**The task**
Search term "currently": please copy every line of the records below that contains it.

**Excerpted data**
[Start of Attachment]
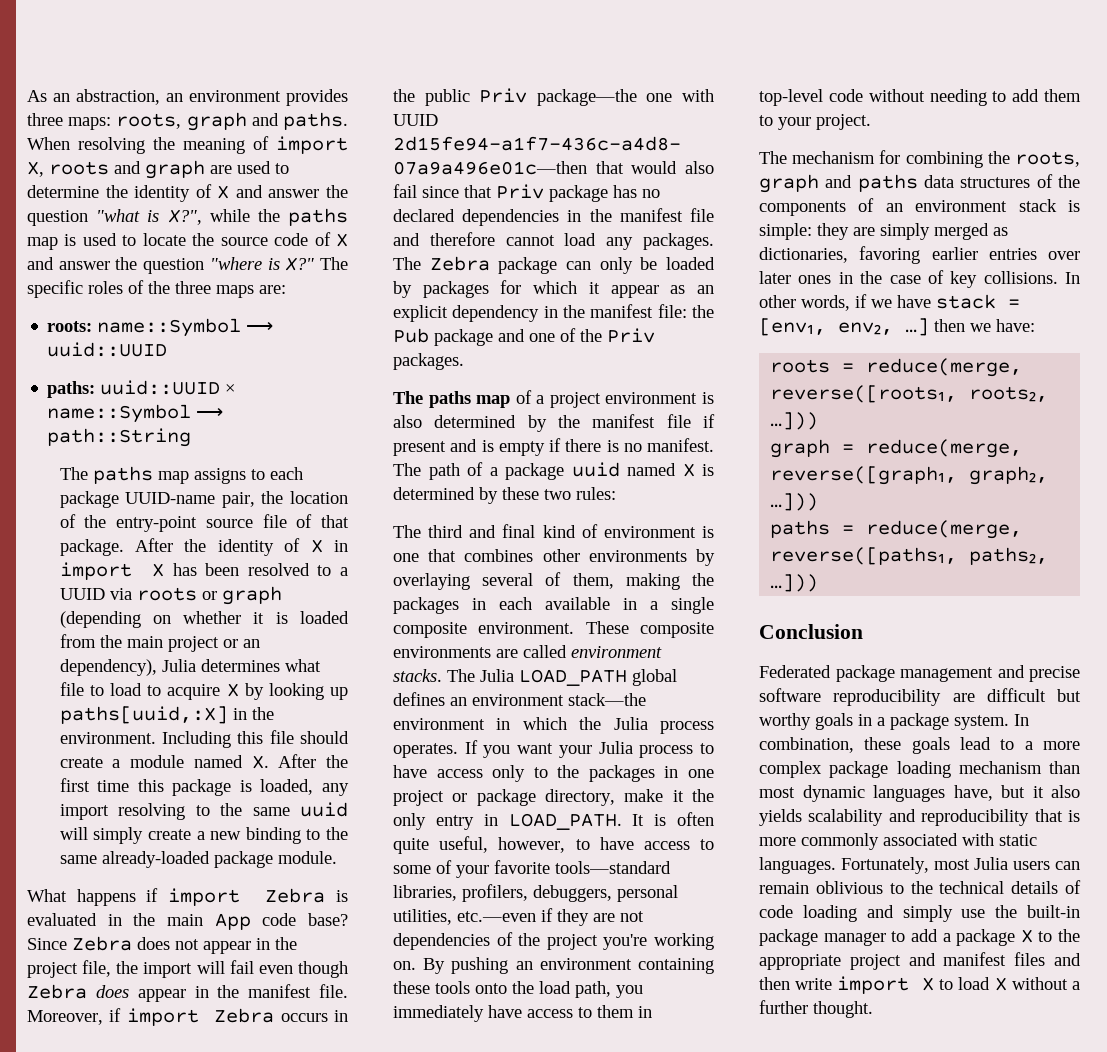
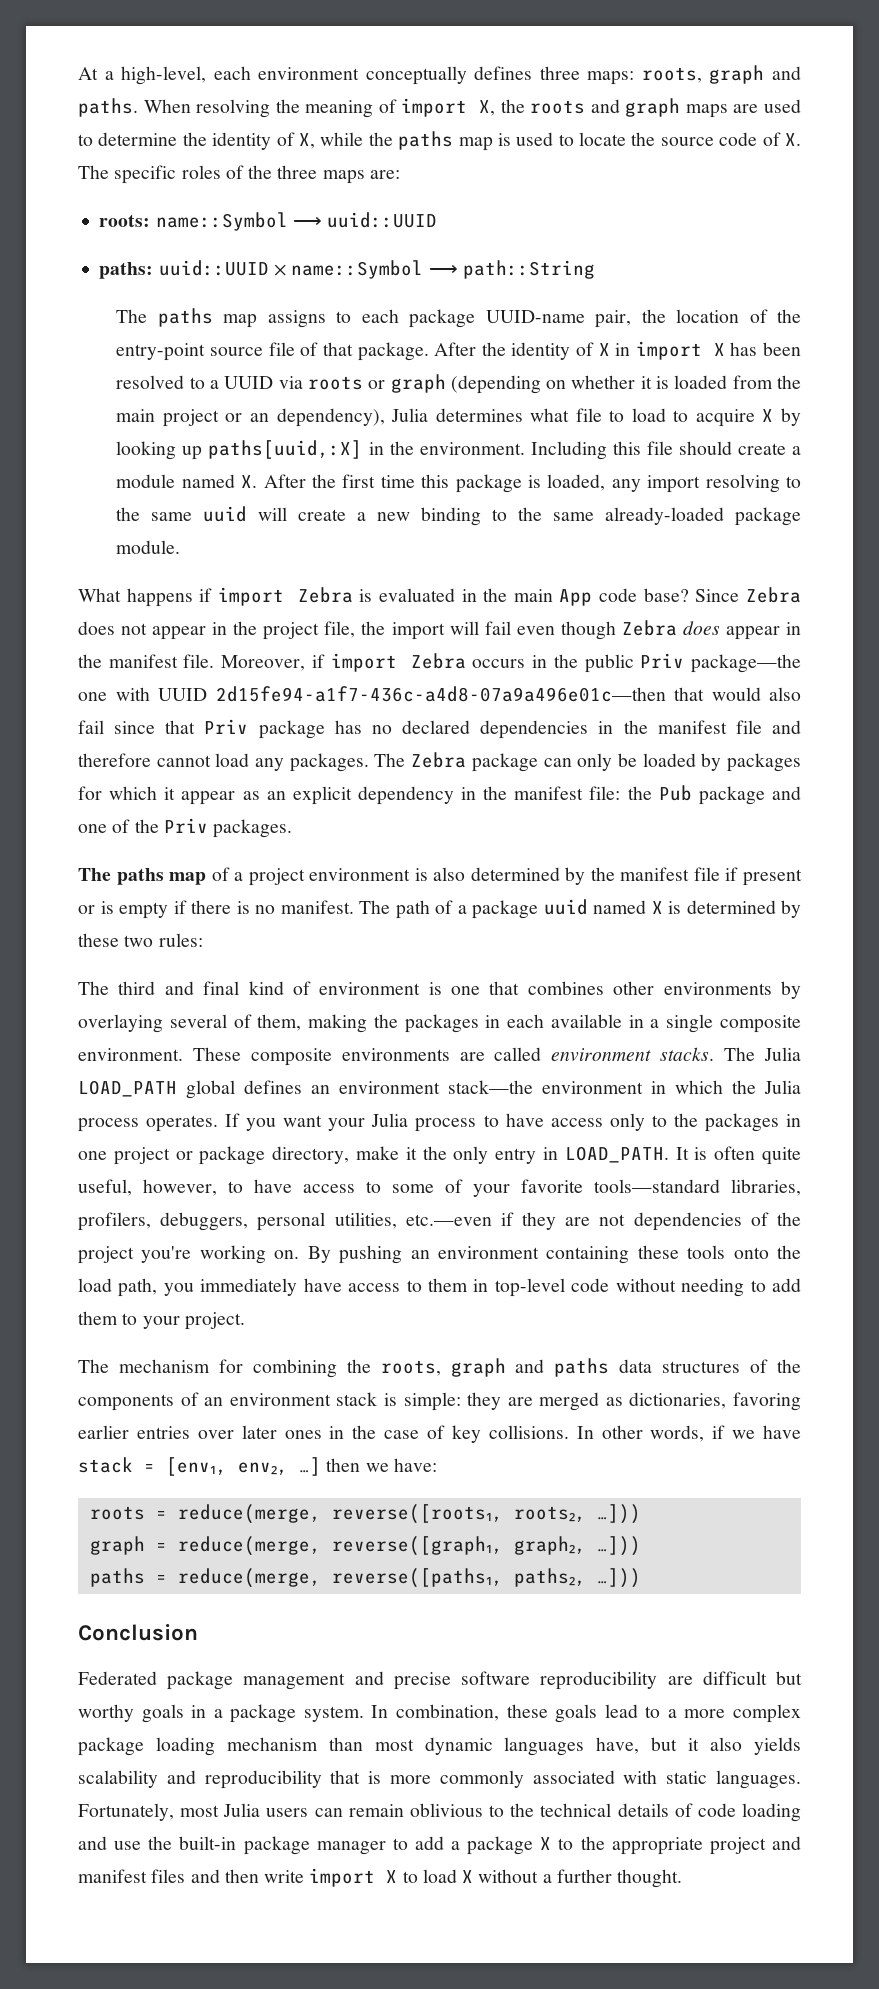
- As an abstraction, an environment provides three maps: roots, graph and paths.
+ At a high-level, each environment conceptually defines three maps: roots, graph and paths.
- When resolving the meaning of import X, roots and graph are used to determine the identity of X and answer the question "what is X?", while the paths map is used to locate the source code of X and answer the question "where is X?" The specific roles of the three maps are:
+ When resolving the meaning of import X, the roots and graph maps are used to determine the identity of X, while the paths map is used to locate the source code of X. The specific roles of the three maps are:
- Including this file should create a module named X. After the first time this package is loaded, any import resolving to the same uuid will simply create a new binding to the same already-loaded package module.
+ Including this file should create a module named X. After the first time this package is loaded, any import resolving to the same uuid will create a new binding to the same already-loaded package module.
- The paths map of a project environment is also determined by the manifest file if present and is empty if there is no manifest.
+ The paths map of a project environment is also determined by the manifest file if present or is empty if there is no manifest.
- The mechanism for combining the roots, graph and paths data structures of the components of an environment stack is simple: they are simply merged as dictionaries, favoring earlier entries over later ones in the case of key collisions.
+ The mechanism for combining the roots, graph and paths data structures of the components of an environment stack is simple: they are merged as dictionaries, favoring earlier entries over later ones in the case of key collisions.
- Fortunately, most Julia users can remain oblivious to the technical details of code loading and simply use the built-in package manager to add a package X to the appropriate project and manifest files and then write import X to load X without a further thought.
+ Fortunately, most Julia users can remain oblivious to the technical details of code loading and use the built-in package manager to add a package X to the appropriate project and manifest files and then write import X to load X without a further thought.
[End of Attachment]
[Start of Attachment]
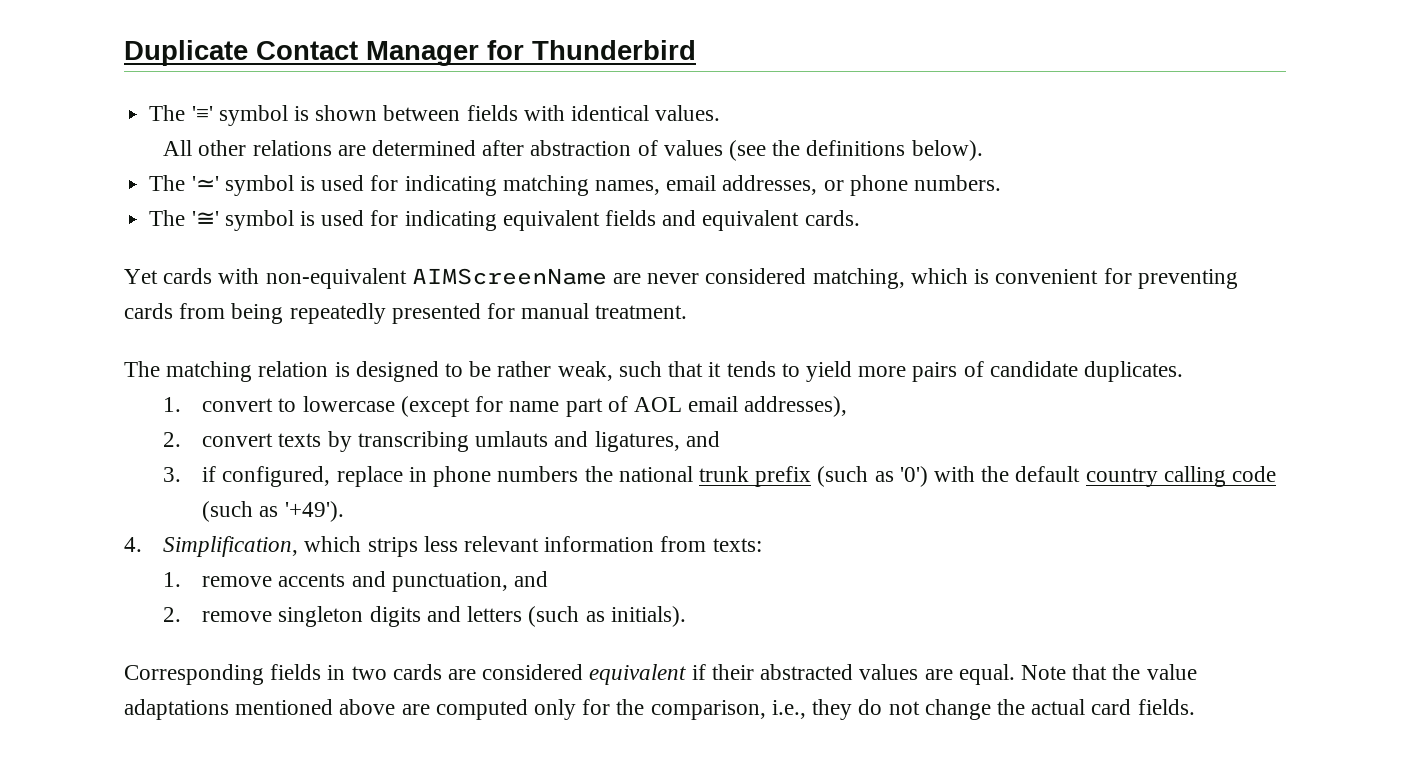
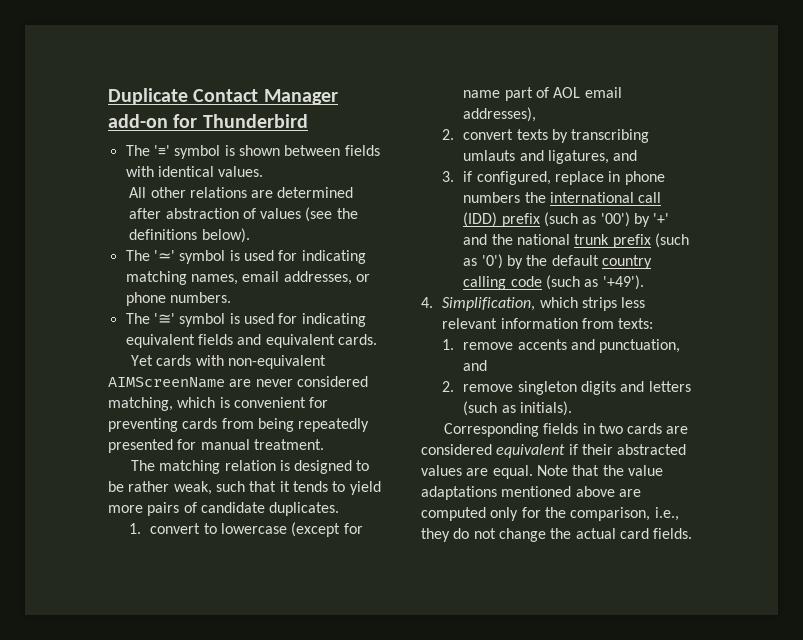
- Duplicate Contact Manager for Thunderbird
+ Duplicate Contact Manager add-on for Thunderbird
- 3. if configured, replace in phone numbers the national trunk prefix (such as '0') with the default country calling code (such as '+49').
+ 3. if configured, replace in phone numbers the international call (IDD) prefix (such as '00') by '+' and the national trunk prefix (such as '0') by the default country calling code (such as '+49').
[End of Attachment]
[Start of Attachment]
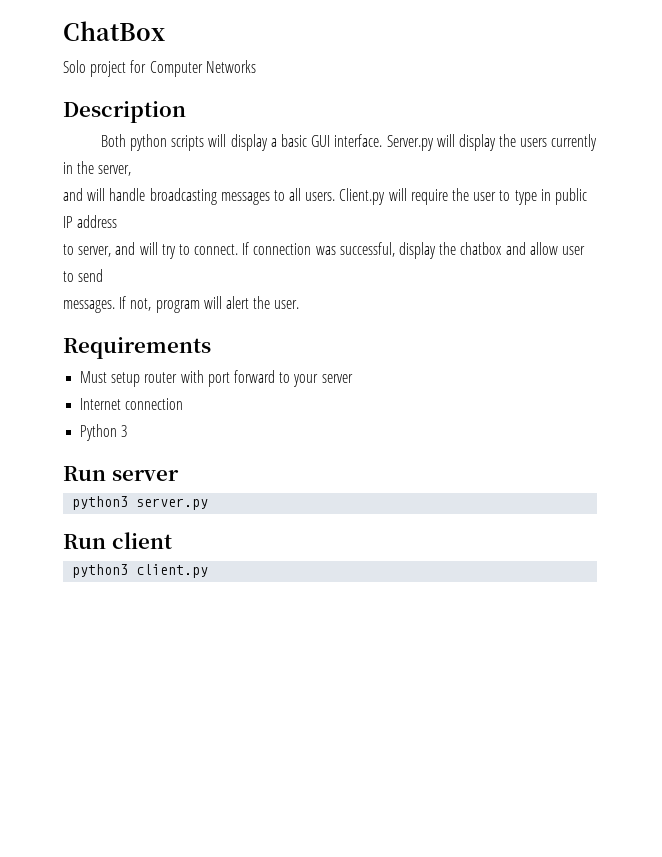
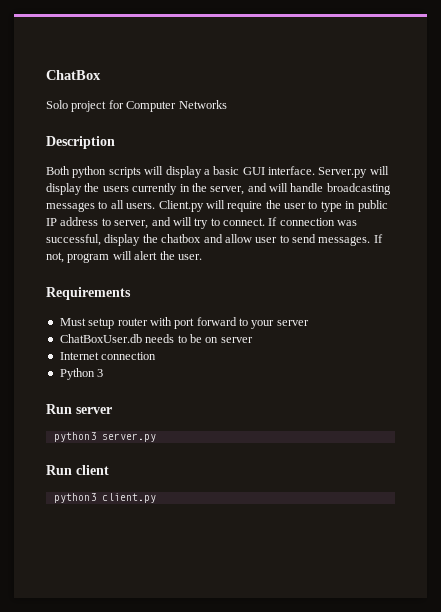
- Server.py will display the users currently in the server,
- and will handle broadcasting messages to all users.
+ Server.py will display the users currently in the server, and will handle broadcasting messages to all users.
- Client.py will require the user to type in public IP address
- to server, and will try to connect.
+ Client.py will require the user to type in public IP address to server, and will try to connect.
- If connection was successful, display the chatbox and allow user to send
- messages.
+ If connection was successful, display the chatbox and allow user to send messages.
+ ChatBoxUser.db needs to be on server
[End of Attachment]
**Expected output**
- Server.py will display the users currently in the server,
+ Server.py will display the users currently in the server, and will handle broadcasting messages to all users.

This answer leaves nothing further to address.